Development and validation of a clinic-radiomics model based on intratumoral habitat imaging for progression-free survival prediction of patients with clear cell renal cell carcinoma: A multicenter study

Abstract

PurposeTo develop and validate a clinicoradiomics model based on intratumoral habitat imaging for preoperatively predicting of progression-free survival (PFS) of clear cell renal cell carcinoma (ccRCC) and analyzing progression-associated genes expression. MethodsThis retrospective study included 691 ccRCC patients from multicenter databases. Entire tumor segmentation was performed with handcrafted process to generate habitat subregions based on a pixel-wise gray-level co-occurrence matrix analysis. Cox regression models for PFS prediction were constructed using conventional volumetric radiomics features (Radiomics), habitat subregions-derived radiomics (Rad-Habitat), and an integration of habitat radiomics and clinical characteristics (Hybrid Cox).
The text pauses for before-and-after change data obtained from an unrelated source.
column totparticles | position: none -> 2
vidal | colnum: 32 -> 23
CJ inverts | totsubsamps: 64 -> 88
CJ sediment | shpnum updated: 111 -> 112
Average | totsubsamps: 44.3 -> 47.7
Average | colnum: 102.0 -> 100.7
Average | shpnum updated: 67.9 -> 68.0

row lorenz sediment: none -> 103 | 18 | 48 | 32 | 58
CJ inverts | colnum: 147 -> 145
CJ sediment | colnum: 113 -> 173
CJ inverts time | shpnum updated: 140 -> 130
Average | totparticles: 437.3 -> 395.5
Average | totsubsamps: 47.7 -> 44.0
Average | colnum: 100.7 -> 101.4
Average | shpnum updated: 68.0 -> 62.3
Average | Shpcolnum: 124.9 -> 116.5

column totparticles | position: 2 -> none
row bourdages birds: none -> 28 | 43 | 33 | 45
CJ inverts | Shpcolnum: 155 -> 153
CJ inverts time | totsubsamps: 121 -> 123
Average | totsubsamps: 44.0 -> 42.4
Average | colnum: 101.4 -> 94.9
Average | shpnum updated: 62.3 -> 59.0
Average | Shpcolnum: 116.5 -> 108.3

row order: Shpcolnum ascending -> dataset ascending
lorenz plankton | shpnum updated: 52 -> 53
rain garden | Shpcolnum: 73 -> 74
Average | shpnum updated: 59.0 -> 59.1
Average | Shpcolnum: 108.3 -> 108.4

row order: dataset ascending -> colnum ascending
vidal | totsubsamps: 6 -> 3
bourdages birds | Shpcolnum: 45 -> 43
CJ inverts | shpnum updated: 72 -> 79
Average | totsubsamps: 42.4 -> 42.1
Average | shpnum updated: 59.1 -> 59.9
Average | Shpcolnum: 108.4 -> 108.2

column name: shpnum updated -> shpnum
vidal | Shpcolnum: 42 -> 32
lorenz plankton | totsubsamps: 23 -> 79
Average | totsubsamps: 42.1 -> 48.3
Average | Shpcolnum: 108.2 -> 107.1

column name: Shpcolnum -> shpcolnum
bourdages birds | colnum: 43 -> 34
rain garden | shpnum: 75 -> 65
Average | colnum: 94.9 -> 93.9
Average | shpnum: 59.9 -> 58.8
Training (n = 393) and internal validation (n = 118) was performed in a Nanjing cohort, external validation was performed in a Wuhan and Zhejiang cohort (n = 227) and in a TCGA-KIRC (n =71) with imaging-genomic correlation. Statistical analysis included the area-under-ROC curve analysis, C-index, decision curve analysis (DCA) and Kaplan-Meier survival analysis. ResultsHybrid Cox model resulted in a C-index of 0.83 (95% CI, 0.73–0.93) in internal validation and 0.79 (95% CI, 0.74–0.84) in external validation for PFS prediction, higher than Radiomics and Rad-Habitat model. Patients stratified by Hybrid Cox model presented with significant difference survivals between high-risk and low-risk group in 3 data sets (all P < 0.001 at Log-rank test). TCGA-KIRC data analysis revealed 37 upregulated and 81 downregulated genes associated with habitat imaging features of ccRCC. Differentially expressed genes likely play critical roles in protein and mineral metabolism, immune defense, and cellular polarity maintenance.